Yaşamak zor şeydi. Acı içindeydi Surp Kirkor. Çaresizdi. Kendini Çifte Hamam’ın
önünde bulmuştu. Geri dönmeliydi Yokuşbaşı’na, kiliseye. Yürürken kilisenin çanları
acıyla çaldı. Birazdan kızı için son töreni yapacaktı. Ardından son arzusunu yerine
getirecekti. Ahit vermişti, sözünden dönemezdi. Kim ne derse desin kızının isteğini
yerine getirecekti. Bir kısır döngüye mi düşmüştü çözemiyordu. İkide bir sevgi insan
içindir, diyordu. Sevgi tanrının bir hediyesidir. Kısır döngüyüyse içine düştüğü kuyu,
ancak hayale dalarak unutabiliyordu. Yokuşbaşı semtinde koca bir ömür geçirmişti.

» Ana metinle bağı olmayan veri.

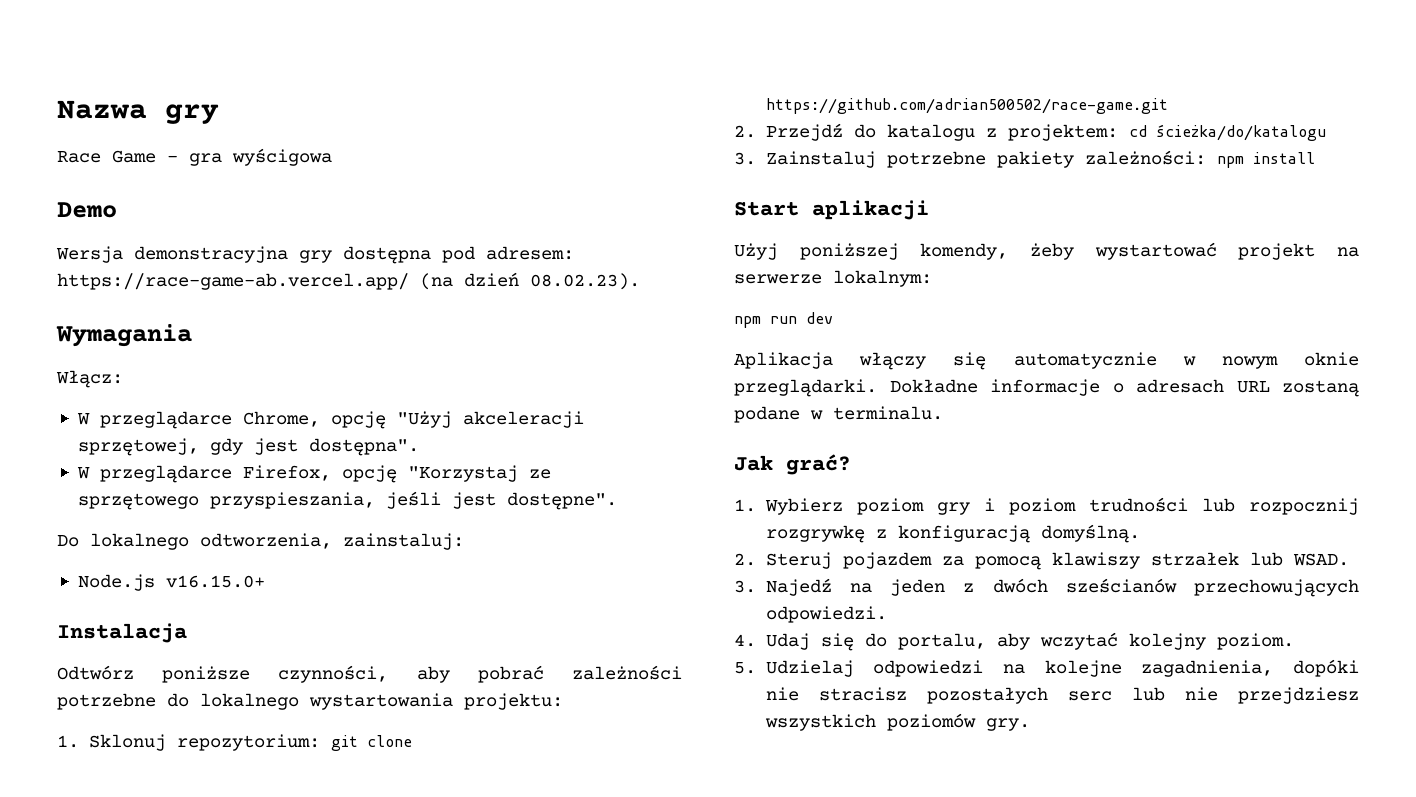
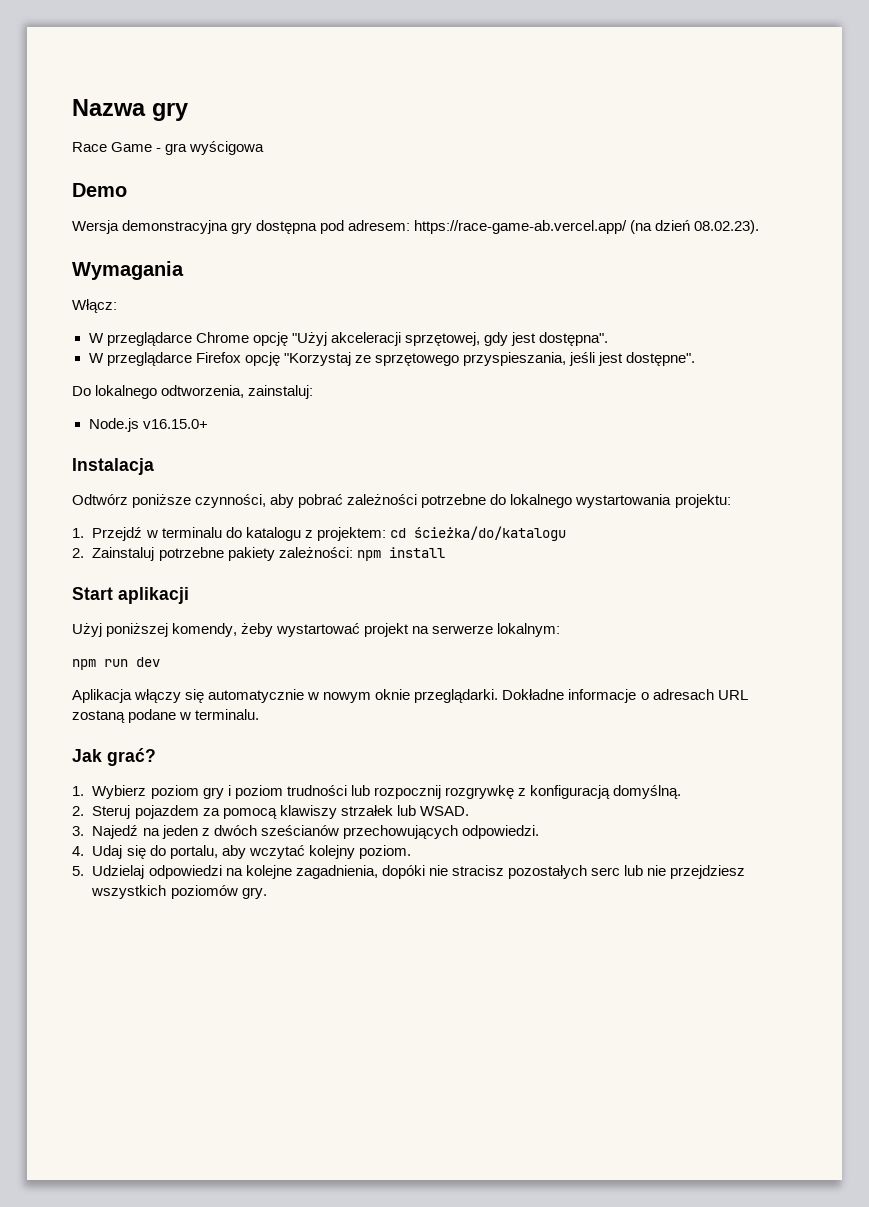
- W przeglądarce Chrome, opcję "Użyj akceleracji sprzętowej, gdy jest dostępna".
+ W przeglądarce Chrome opcję "Użyj akceleracji sprzętowej, gdy jest dostępna".
- W przeglądarce Firefox, opcję "Korzystaj ze sprzętowego przyspieszania, jeśli jest dostępne".
+ W przeglądarce Firefox opcję "Korzystaj ze sprzętowego przyspieszania, jeśli jest dostępne".
- 1. Sklonuj repozytorium: git clone https://github.com/adrian500502/race-game.git
- 2. Przejdź do katalogu z projektem: cd ścieżka/do/katalogu
+ 1. Przejdź w terminalu do katalogu z projektem: cd ścieżka/do/katalogu
- 3. Zainstaluj potrzebne pakiety zależności: npm install
+ 2. Zainstaluj potrzebne pakiety zależności: npm install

Büyük yangına rağmen sağlı sollu dükkânlarıyla Yokuşbaşı, canlı bir semtti. Caddeyi
çevreleyen sokaklarda varlıklı ailelerin konakları yer alıyordu. Rum cemaati, kısa
sürede kiliseyi yeni baştan inşa etmişti. Surp Kirkor cüppesini özenle giymiş ilk ayine
hazırlanıyordu. O zaman da böyle yangında kül olan ahşap kilisede ayine hazırlanır-
ken günah çıkarma odasına girdiğinde tanıdık bir ses, tüm muzipliğiyle papaz efendi,
demişti. Papaz efendi, günah çıkarmak istiyorum. Ben büyük bir günah işledim.
Tanrımdan bağışlanmayı diliyorum. Bu öyle bir günah ki anlatmaya korkuyorum.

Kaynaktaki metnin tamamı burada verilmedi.